You are viewing a plain text version of this content. The canonical link for it is here.
Posted to hdfs-dev@hadoop.apache.org by Amit Gupta <gu...@gmail.com> on 2011/04/24 01:30:09 UTC

Queries about HDFS block migration

Hi,

Ive been trying to understand how the Balancer class works. I know
the basics about the threshold guidelines and the general motivations
of running the balancer.

I had a few questions about block migrations:

1. I noticed there is a Source and Target, but there is also a ProxySource.
I havent been able to grasp the conceptual difference between a source and a
proxy source

2. I'm also having trouble understanding the actual mechanics of a block
being relocated from
one datanode to the other. I understand that the communication with the
namenode occurs to change
metadata of the block being relocated accordingly, but have not understood
what does the actual copy
of the block itself.

I'd appreciate it if some developer can shed some light on this for me and
point me in the right direction
(like which classes/functions I should be looking at to understand this)

Thanks,
-- 
Amit Gupta

Re: Queries about HDFS block migration

Posted by Harsh J <ha...@cloudera.com>.
Hello Amit,

On Sun, Apr 24, 2011 at 5:00 AM, Amit Gupta <gu...@gmail.com> wrote:
> 1. I noticed there is a Source and Target, but there is also a ProxySource.
> I havent been able to grasp the conceptual difference between a source and a
> proxy source

The 'proxy' source is a DN that has a replica of a given block.
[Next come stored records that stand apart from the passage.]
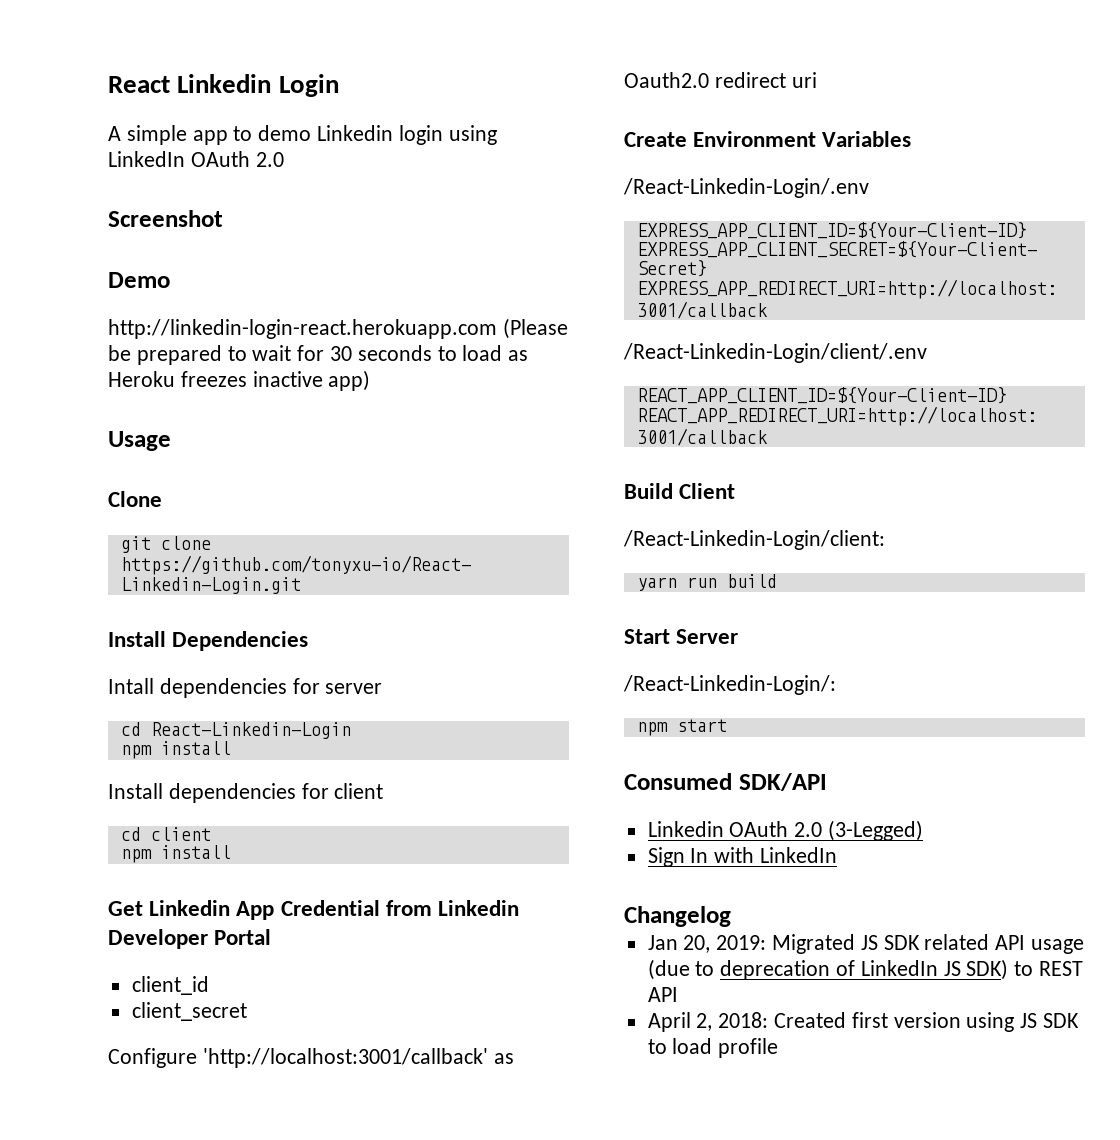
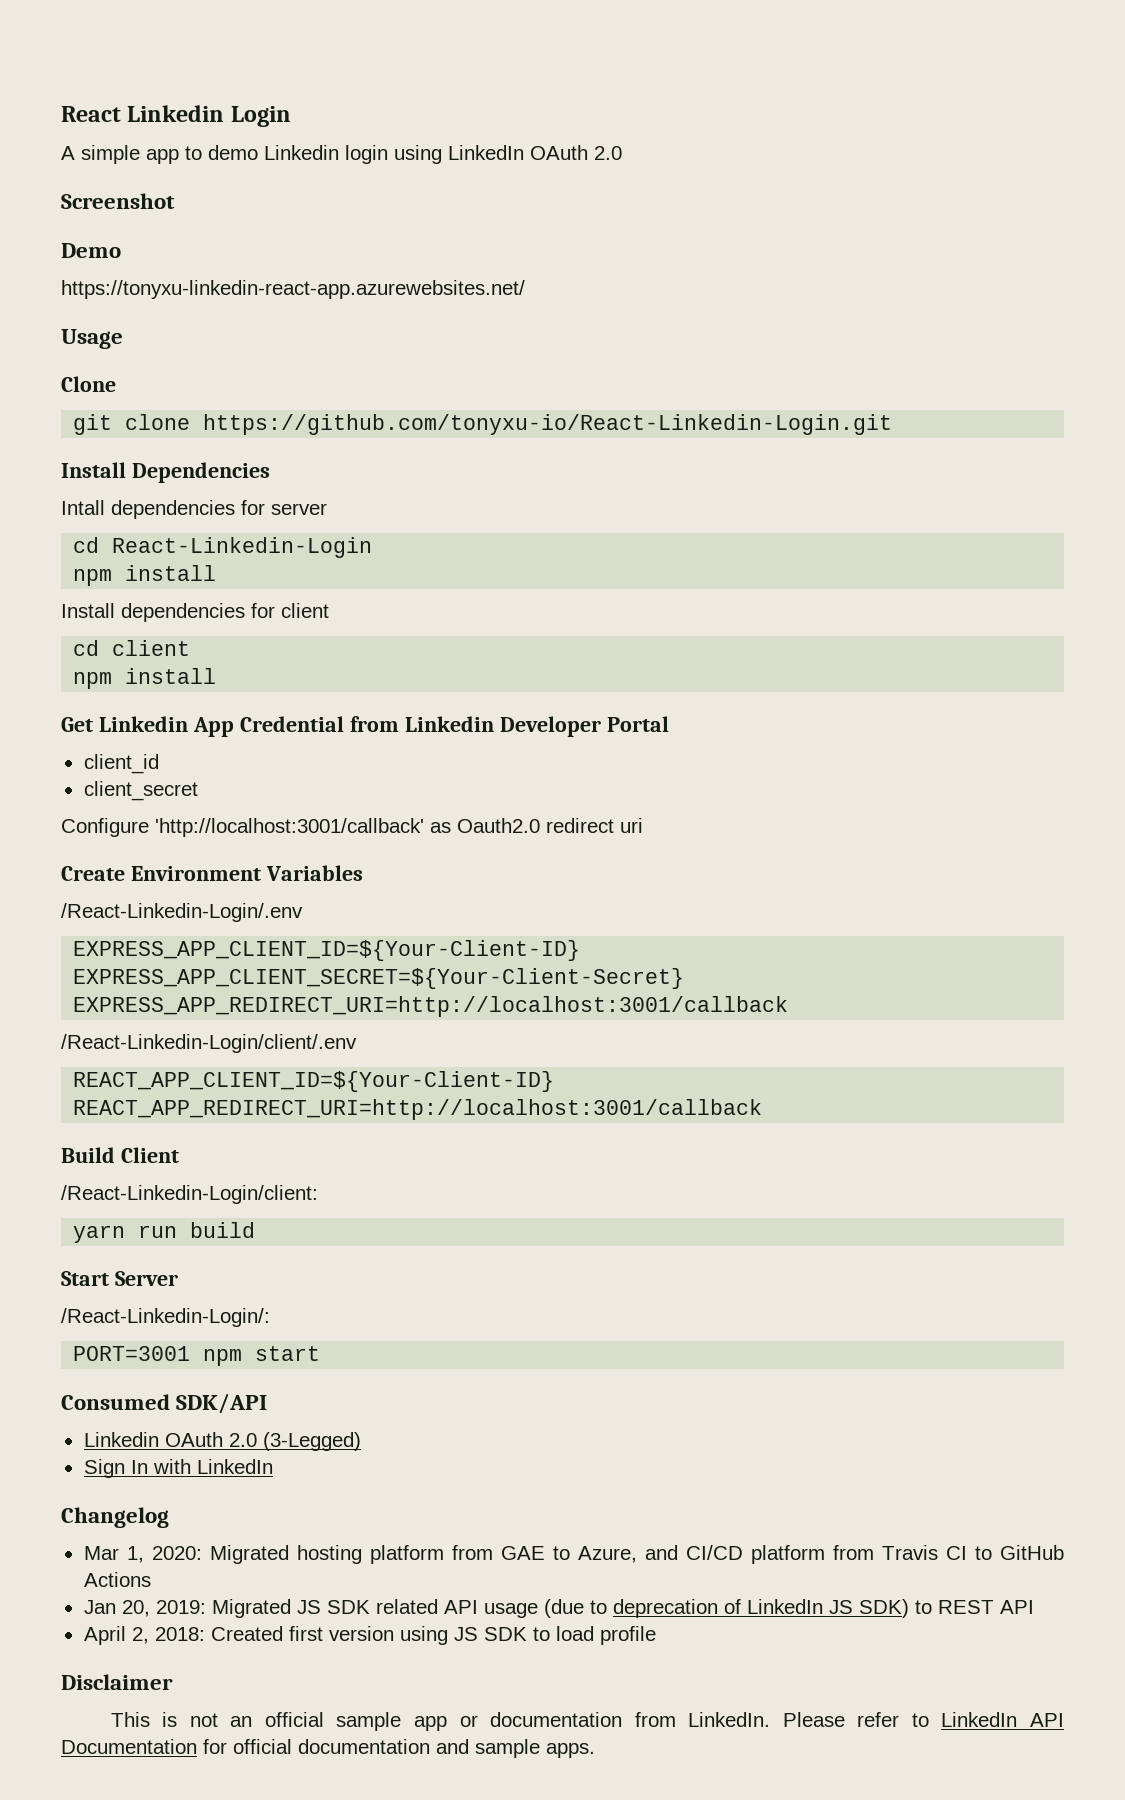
[108,318,568,339] [108,345,529,365] [108,370,371,391] http://linkedin-login-react.herokuapp.com (Please be prepared to wait for 30 seconds to load as Heroku freezes inactive app) -> [61,280,525,299] https://tonyxu-linkedin-react-app.azurewebsites.net/
(836, 685) none -> [73,1346,191,1361] PORT=3001
(731, 916) none -> [83,1545,1064,1564] [83,1572,151,1587] // Mar 1, 2020: Migrated hosting platform from GAE to Azure, and CI/CD platform from Travis CI to GitHub Actions
(779, 1048) none -> [61,1674,173,1690] [110,1712,1065,1731] [61,1739,595,1758] // Disclaimer // This is not an official sample app or documentation from LinkedIn. Please refer to LinkedIn API Documentation for official documentation and sample apps.

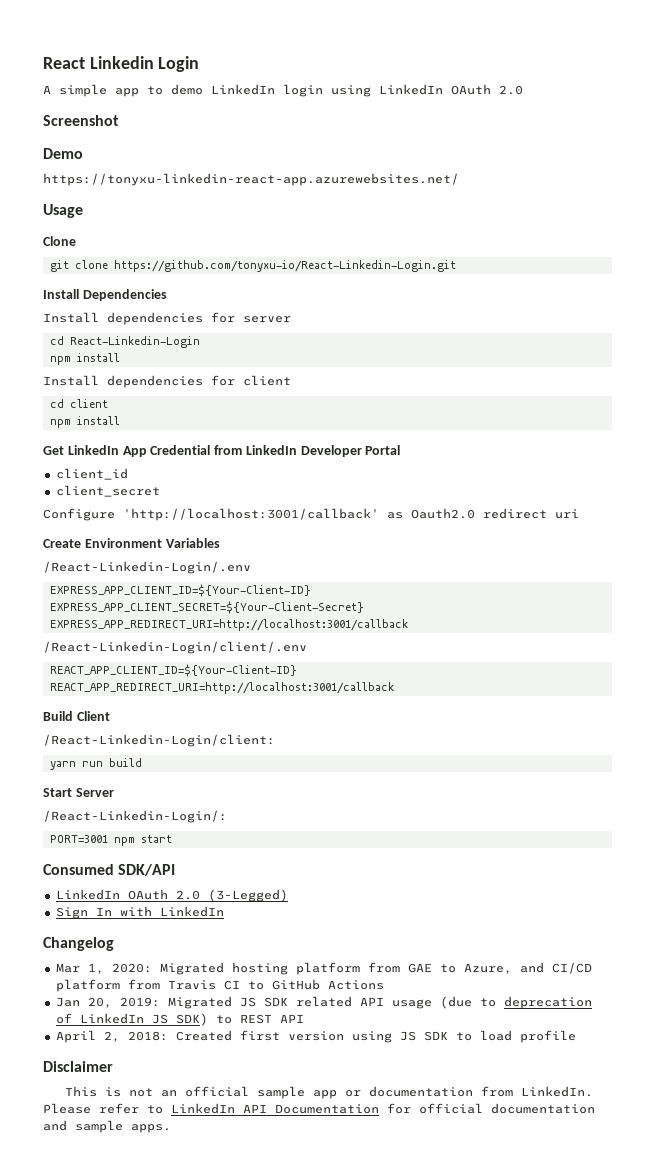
[264,145,339,160] Linkedin -> [211,84,275,95] LinkedIn
[61,500,105,515] Intall -> [43,312,99,323] Install
[98,716,188,732] Linkedin -> [67,445,119,455] LinkedIn
[404,716,494,732] Linkedin -> [245,445,297,455] LinkedIn
[83,1432,159,1447] Linkedin -> [55,889,120,900] LinkedIn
This
is used in order to even out the load across the DNs in the network.
It would not be a good idea to put too much tx load onto the breaching
DN, when you can copy off a replica.

> 2. I'm also having trouble understanding the actual mechanics of a block
> being relocated from
> one datanode to the other. I understand that the communication with the
> namenode occurs to change
> metadata of the block being relocated accordingly, but have not understood
> what does the actual copy
> of the block itself.

The block movement is done from a DN to another DN directly when it
receives a command from the NameNode to do so (part of the heartbeat
mechanism).

-- 
Harsh J